▸ What is needed
Each entry needs to be restated exactly as written.

▸ Exercise inputs
= = = =

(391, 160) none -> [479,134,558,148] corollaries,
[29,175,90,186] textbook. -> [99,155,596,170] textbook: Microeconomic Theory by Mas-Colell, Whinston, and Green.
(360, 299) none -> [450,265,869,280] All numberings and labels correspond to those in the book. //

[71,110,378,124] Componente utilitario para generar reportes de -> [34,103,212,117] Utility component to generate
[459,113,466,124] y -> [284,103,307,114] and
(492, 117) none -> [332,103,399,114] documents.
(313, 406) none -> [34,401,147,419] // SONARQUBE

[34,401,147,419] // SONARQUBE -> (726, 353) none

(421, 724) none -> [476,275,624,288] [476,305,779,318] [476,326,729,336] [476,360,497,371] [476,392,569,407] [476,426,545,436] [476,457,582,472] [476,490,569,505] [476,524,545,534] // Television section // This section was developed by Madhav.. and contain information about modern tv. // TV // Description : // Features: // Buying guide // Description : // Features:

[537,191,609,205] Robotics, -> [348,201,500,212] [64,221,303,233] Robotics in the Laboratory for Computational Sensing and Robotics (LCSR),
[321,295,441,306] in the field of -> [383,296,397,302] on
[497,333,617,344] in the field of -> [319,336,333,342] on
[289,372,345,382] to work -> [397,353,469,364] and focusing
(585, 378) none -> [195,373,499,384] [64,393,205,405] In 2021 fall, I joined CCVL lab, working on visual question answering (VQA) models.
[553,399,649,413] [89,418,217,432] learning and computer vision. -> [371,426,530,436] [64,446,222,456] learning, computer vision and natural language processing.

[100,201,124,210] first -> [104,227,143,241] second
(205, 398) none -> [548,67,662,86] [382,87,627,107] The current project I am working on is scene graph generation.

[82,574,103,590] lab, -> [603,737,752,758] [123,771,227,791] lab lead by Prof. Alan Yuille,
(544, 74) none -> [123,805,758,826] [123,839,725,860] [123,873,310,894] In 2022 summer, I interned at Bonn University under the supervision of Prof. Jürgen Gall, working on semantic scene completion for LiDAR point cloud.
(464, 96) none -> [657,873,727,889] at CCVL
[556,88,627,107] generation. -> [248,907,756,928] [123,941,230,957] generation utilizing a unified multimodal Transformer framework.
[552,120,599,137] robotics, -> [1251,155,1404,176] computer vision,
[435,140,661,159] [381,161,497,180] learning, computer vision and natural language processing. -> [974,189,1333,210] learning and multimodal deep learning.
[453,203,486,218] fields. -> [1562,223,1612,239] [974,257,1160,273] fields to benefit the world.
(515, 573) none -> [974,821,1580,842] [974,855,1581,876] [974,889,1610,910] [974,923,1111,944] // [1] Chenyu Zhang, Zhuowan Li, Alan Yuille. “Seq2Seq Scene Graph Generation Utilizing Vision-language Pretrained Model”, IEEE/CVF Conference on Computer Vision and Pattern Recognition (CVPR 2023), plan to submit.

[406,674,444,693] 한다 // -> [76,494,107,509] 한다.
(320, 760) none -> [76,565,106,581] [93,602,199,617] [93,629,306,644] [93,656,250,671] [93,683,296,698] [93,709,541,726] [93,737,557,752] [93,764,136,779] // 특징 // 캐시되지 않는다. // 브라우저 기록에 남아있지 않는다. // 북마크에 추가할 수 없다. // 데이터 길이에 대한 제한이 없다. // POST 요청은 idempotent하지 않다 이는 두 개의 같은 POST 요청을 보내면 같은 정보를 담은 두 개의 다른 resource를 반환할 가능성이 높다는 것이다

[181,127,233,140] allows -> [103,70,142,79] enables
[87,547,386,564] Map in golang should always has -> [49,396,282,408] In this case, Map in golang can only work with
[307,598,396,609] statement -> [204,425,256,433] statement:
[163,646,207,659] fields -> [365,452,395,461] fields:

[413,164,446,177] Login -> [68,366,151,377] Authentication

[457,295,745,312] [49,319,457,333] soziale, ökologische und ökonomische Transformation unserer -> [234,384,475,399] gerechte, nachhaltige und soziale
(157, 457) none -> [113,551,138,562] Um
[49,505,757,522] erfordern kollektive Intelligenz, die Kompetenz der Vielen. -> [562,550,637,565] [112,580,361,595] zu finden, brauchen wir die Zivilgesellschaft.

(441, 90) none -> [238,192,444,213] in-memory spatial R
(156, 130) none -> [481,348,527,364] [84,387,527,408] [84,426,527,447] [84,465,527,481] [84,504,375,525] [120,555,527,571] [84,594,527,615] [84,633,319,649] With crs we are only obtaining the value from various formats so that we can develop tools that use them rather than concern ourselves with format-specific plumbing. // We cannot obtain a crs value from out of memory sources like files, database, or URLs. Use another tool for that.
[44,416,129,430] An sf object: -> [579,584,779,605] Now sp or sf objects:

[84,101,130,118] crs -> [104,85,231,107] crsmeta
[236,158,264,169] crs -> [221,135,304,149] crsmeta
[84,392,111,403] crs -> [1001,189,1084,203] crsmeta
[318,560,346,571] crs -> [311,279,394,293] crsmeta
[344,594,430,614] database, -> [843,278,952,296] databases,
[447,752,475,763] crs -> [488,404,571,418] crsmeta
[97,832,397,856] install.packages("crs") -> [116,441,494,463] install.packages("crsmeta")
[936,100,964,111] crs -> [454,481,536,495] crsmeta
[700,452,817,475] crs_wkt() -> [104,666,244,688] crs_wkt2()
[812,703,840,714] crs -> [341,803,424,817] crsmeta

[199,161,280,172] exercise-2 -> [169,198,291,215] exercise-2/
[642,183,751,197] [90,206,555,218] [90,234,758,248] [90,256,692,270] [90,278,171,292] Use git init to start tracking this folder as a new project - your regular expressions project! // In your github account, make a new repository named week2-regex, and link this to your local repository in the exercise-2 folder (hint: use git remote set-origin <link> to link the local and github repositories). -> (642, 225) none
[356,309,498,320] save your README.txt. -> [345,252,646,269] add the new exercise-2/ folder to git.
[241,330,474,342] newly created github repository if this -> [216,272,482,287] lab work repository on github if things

= = = =

▸ Exercise result
(391, 160) none -> [479,134,558,148] corollaries,
[29,175,90,186] textbook. -> [99,155,596,170] textbook: Microeconomic Theory by Mas-Colell, Whinston, and Green.
(360, 299) none -> [450,265,869,280] All numberings and labels correspond to those in the book. //

[71,110,378,124] Componente utilitario para generar reportes de -> [34,103,212,117] Utility component to generate
[459,113,466,124] y -> [284,103,307,114] and
(492, 117) none -> [332,103,399,114] documents.
(313, 406) none -> [34,401,147,419] // SONARQUBE

[34,401,147,419] // SONARQUBE -> (726, 353) none

(421, 724) none -> [476,275,624,288] [476,305,779,318] [476,326,729,336] [476,360,497,371] [476,392,569,407] [476,426,545,436] [476,457,582,472] [476,490,569,505] [476,524,545,534] // Television section // This section was developed by Madhav.. and contain information about modern tv. // TV // Description : // Features: // Buying guide // Description : // Features:

[537,191,609,205] Robotics, -> [348,201,500,212] [64,221,303,233] Robotics in the Laboratory for Computational Sensing and Robotics (LCSR),
[321,295,441,306] in the field of -> [383,296,397,302] on
[497,333,617,344] in the field of -> [319,336,333,342] on
[289,372,345,382] to work -> [397,353,469,364] and focusing
(585, 378) none -> [195,373,499,384] [64,393,205,405] In 2021 fall, I joined CCVL lab, working on visual question answering (VQA) models.
[553,399,649,413] [89,418,217,432] learning and computer vision. -> [371,426,530,436] [64,446,222,456] learning, computer vision and natural language processing.

[100,201,124,210] first -> [104,227,143,241] second
(205, 398) none -> [548,67,662,86] [382,87,627,107] The current project I am working on is scene graph generation.

[82,574,103,590] lab, -> [603,737,752,758] [123,771,227,791] lab lead by Prof. Alan Yuille,
(544, 74) none -> [123,805,758,826] [123,839,725,860] [123,873,310,894] In 2022 summer, I interned at Bonn University under the supervision of Prof. Jürgen Gall, working on semantic scene completion for LiDAR point cloud.
(464, 96) none -> [657,873,727,889] at CCVL
[556,88,627,107] generation. -> [248,907,756,928] [123,941,230,957] generation utilizing a unified multimodal Transformer framework.
[552,120,599,137] robotics, -> [1251,155,1404,176] computer vision,
[435,140,661,159] [381,161,497,180] learning, computer vision and natural language processing. -> [974,189,1333,210] learning and multimodal deep learning.
[453,203,486,218] fields. -> [1562,223,1612,239] [974,257,1160,273] fields to benefit the world.
(515, 573) none -> [974,821,1580,842] [974,855,1581,876] [974,889,1610,910] [974,923,1111,944] // [1] Chenyu Zhang, Zhuowan Li, Alan Yuille. “Seq2Seq Scene Graph Generation Utilizing Vision-language Pretrained Model”, IEEE/CVF Conference on Computer Vision and Pattern Recognition (CVPR 2023), plan to submit.

[406,674,444,693] 한다 // -> [76,494,107,509] 한다.
(320, 760) none -> [76,565,106,581] [93,602,199,617] [93,629,306,644] [93,656,250,671] [93,683,296,698] [93,709,541,726] [93,737,557,752] [93,764,136,779] // 특징 // 캐시되지 않는다. // 브라우저 기록에 남아있지 않는다. // 북마크에 추가할 수 없다. // 데이터 길이에 대한 제한이 없다. // POST 요청은 idempotent하지 않다 이는 두 개의 같은 POST 요청을 보내면 같은 정보를 담은 두 개의 다른 resource를 반환할 가능성이 높다는 것이다

[181,127,233,140] allows -> [103,70,142,79] enables
[87,547,386,564] Map in golang should always has -> [49,396,282,408] In this case, Map in golang can only work with
[307,598,396,609] statement -> [204,425,256,433] statement:
[163,646,207,659] fields -> [365,452,395,461] fields:

[413,164,446,177] Login -> [68,366,151,377] Authentication

[457,295,745,312] [49,319,457,333] soziale, ökologische und ökonomische Transformation unserer -> [234,384,475,399] gerechte, nachhaltige und soziale
(157, 457) none -> [113,551,138,562] Um
[49,505,757,522] erfordern kollektive Intelligenz, die Kompetenz der Vielen. -> [562,550,637,565] [112,580,361,595] zu finden, brauchen wir die Zivilgesellschaft.

(441, 90) none -> [238,192,444,213] in-memory spatial R
(156, 130) none -> [481,348,527,364] [84,387,527,408] [84,426,527,447] [84,465,527,481] [84,504,375,525] [120,555,527,571] [84,594,527,615] [84,633,319,649] With crs we are only obtaining the value from various formats so that we can develop tools that use them rather than concern ourselves with format-specific plumbing. // We cannot obtain a crs value from out of memory sources like files, database, or URLs. Use another tool for that.
[44,416,129,430] An sf object: -> [579,584,779,605] Now sp or sf objects:

[84,101,130,118] crs -> [104,85,231,107] crsmeta
[236,158,264,169] crs -> [221,135,304,149] crsmeta
[84,392,111,403] crs -> [1001,189,1084,203] crsmeta
[318,560,346,571] crs -> [311,279,394,293] crsmeta
[344,594,430,614] database, -> [843,278,952,296] databases,
[447,752,475,763] crs -> [488,404,571,418] crsmeta
[97,832,397,856] install.packages("crs") -> [116,441,494,463] install.packages("crsmeta")
[936,100,964,111] crs -> [454,481,536,495] crsmeta
[700,452,817,475] crs_wkt() -> [104,666,244,688] crs_wkt2()
[812,703,840,714] crs -> [341,803,424,817] crsmeta

[199,161,280,172] exercise-2 -> [169,198,291,215] exercise-2/
[642,183,751,197] [90,206,555,218] [90,234,758,248] [90,256,692,270] [90,278,171,292] Use git init to start tracking this folder as a new project - your regular expressions project! // In your github account, make a new repository named week2-regex, and link this to your local repository in the exercise-2 folder (hint: use git remote set-origin <link> to link the local and github repositories). -> (642, 225) none
[356,309,498,320] save your README.txt. -> [345,252,646,269] add the new exercise-2/ folder to git.
[241,330,474,342] newly created github repository if this -> [216,272,482,287] lab work repository on github if things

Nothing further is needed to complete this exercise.